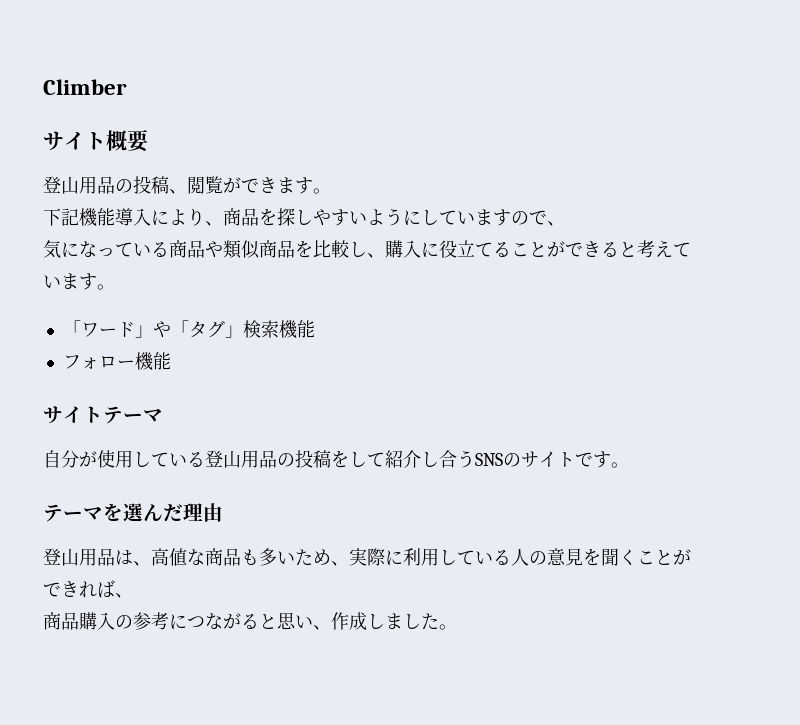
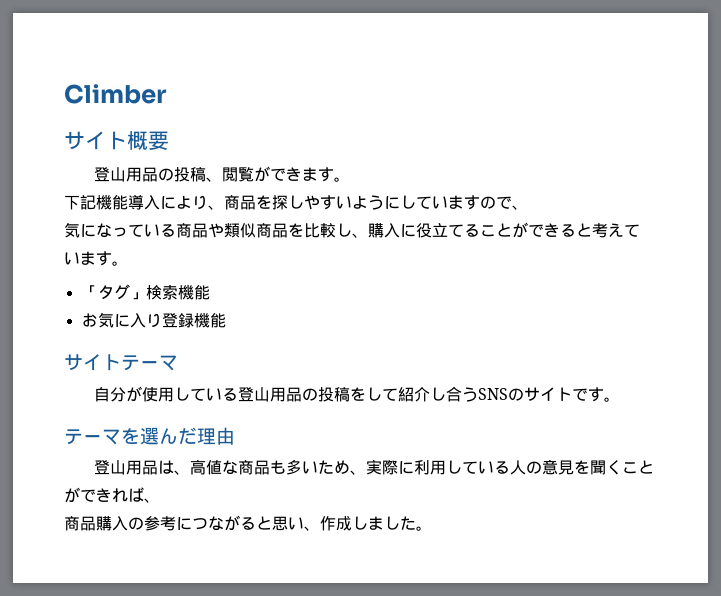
[80,320,189,338] ワード」や「 -> (98, 291) none
[62,355,135,369] フォロー -> [81,313,194,328] お気に入り登録

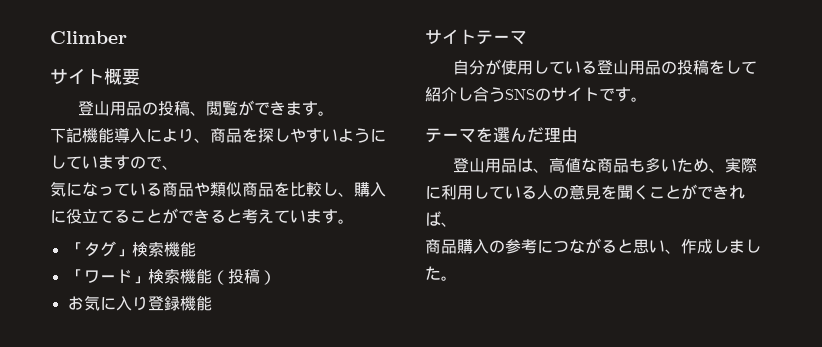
(210, 292) none -> [67,268,276,285] // 「ワード」検索機能（投稿）

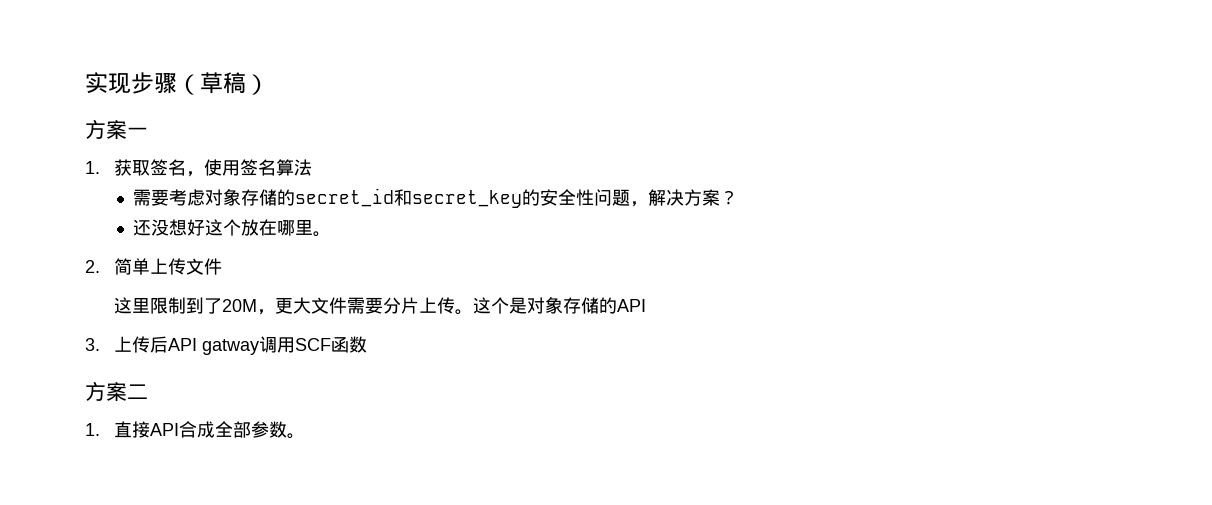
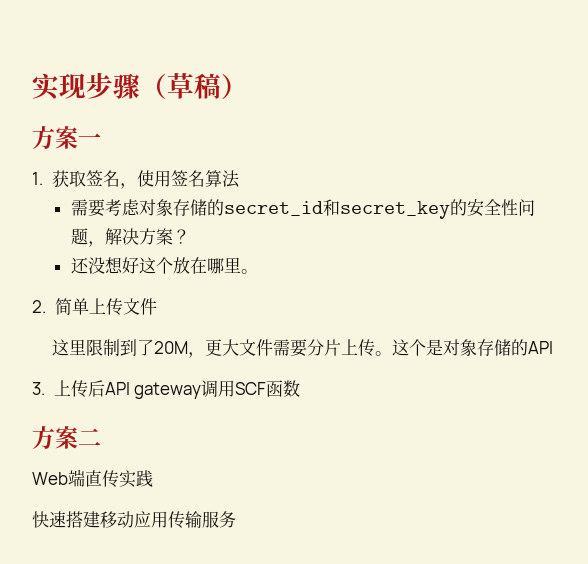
[201,339,259,355] gatway -> [134,382,202,399] gateway
[85,421,305,439] 1.直接API合成全部参数。 -> [32,469,153,488] [32,511,236,529] Web端直传实践 // 快速搭建移动应用传输服务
☆ ☆ ☆ ☆
_WHAT YOU HAVE TO DO_
All lines from the one that holds "[201,339,259,355] gatway ->" through the end of the records are to be returned exactly, including both boundary lines, and no others.

_ANSWER BOX_
[201,339,259,355] gatway -> [134,382,202,399] gateway
[85,421,305,439] 1.直接API合成全部参数。 -> [32,469,153,488] [32,511,236,529] Web端直传实践 // 快速搭建移动应用传输服务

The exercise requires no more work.